I had seen many reports on the problems AT&T was experiencing in New York and San Francisco since the introduction of Apple’s iPhone, but had not known it was really that bad. Obviously the iPhone brought significantly increased bandwidth usage due to users being “always on” and consuming more video streaming and other high-datarate services rather than just sporadically sending an email or downloading a file. However, networks in other parts of the world with many different kinds of smartphones were not experiencing such catastrophic failures; in fact, many operators with whom I had spoken were not observing any problems at all!

What could be causing these problems? There were really only three possibilities:
  1. lack of resources in the air interface (known as spectrum crunch or spectral exhaustion),
  2. under-provisioning of the backhaul network,
  3. failure of the signaling servers (due to what are known as signaling storms);
and if the second item was the problem (or at least a major chunk of it), then RAD was uniquely positioned to help.
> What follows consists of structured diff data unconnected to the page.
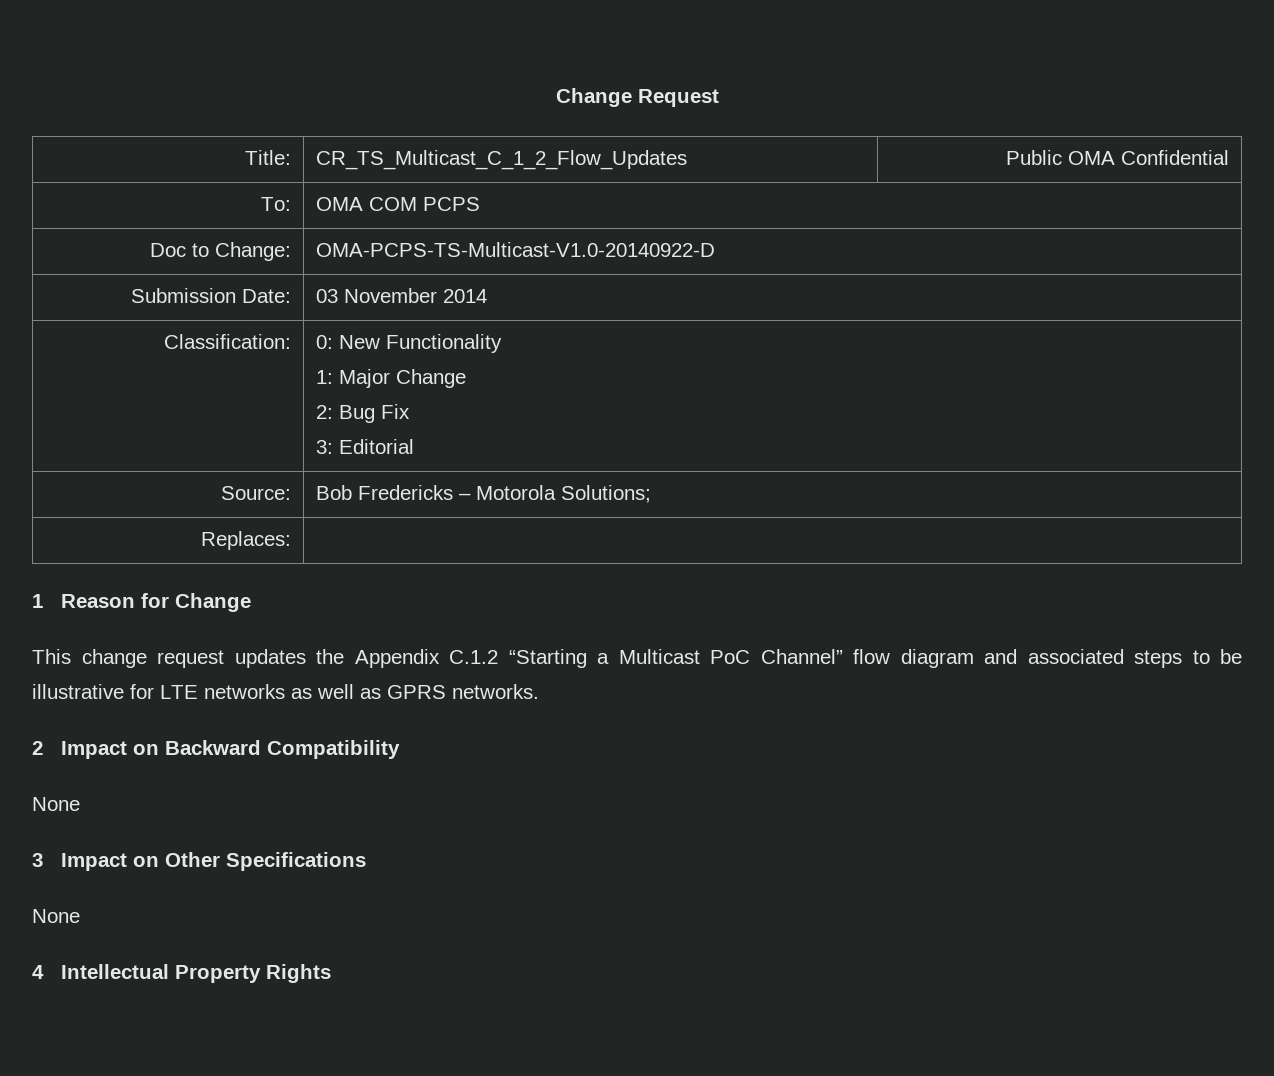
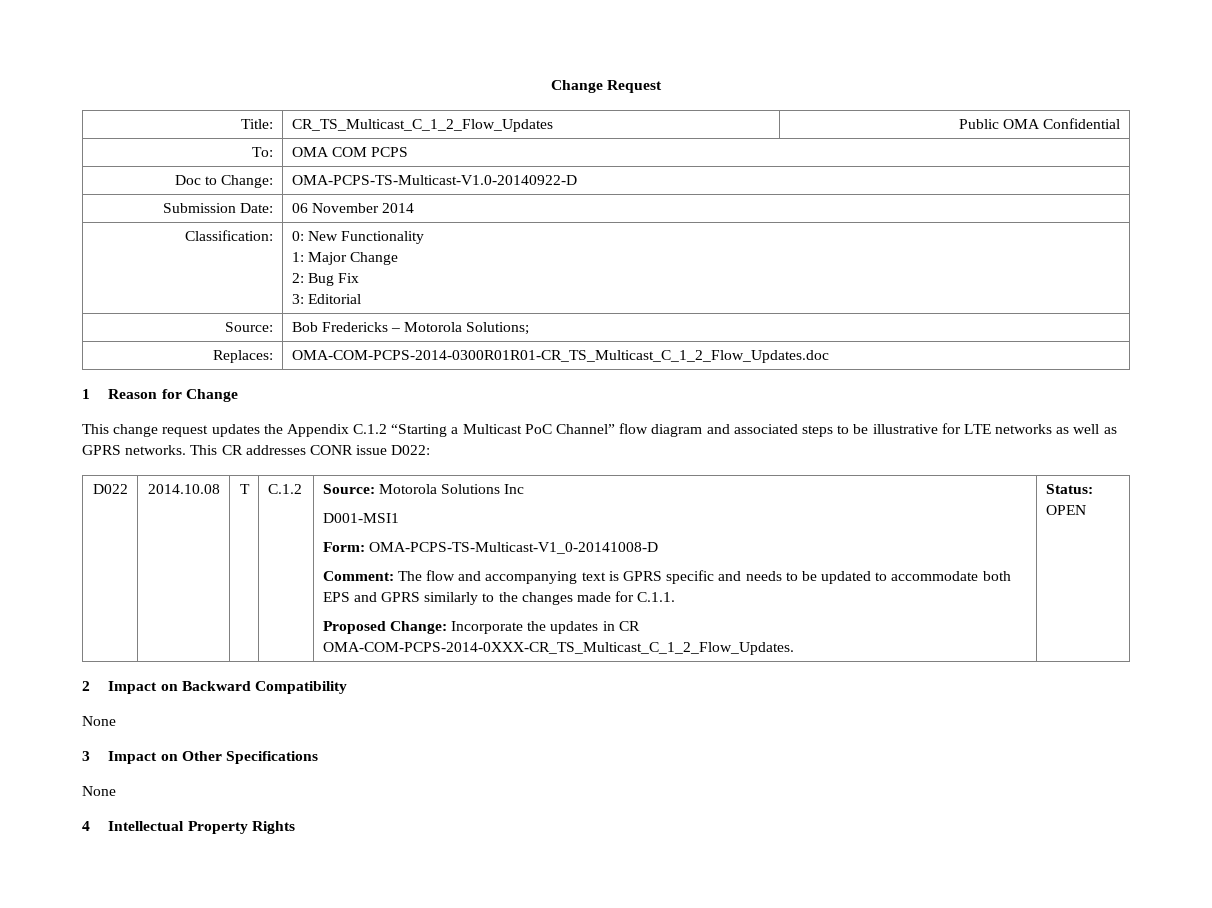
- Submission Date: | 03 November 2014
+ Submission Date: | 06 November 2014
- Replaces: |
+ Replaces: | OMA-COM-PCPS-2014-0300R01R01-CR_TS_Multicast_C_1_2_Flow_Updates.doc
+ This CR addresses CONR issue D022:
+ D022 | 2014.10.08 | T | C.1.2 | Source: Motorola Solutions Inc
+ D001-MSI1
+ Form: OMA-PCPS-TS-Multicast-V1_0-20141008-D
+ Comment: The flow and accompanying text is GPRS specific and needs to be updated to accommodate both EPS and GPRS similarly to the changes made for C.1.1.
+ Proposed Change: Incorporate the updates in CR OMA-COM-PCPS-2014-0XXX-CR_TS_Multicast_C_1_2_Flow_Updates. | Status: OPEN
Why did we expect that the second problem to be at the root of the problem? Well, the backhaul network is extremely cost sensitive, and increasing bandwidth there was an expensive and time consuming task. We didn’t expect the air interface to be already congested (although we expected the spectrum to eventually become exhausted) since AT&T had already deployed HSPA+. We ruled out signaling as the major issue, since denser networks of smartphones were not experiencing similar problems.

Of course we now know that we were completely wrong, and that signaling server failure was the major problem. The explanation was intimately related to the slim design of the iPhone, and to fact that Americans had never adopted text and multimedia messaging as avidly as Europeans did.

To understand what went wrong and how the issue was eventually solved, I need to explain 3G Radio Resource Control (RRC) states. The RRC protocol is the control plane between the 3G network and the UE (User Equipment, e.g., cellphone). It is responsible for handling many interactions such as locating the UE, waking it up, establishing/releasing connections for voice and data, and for sending SMS’es.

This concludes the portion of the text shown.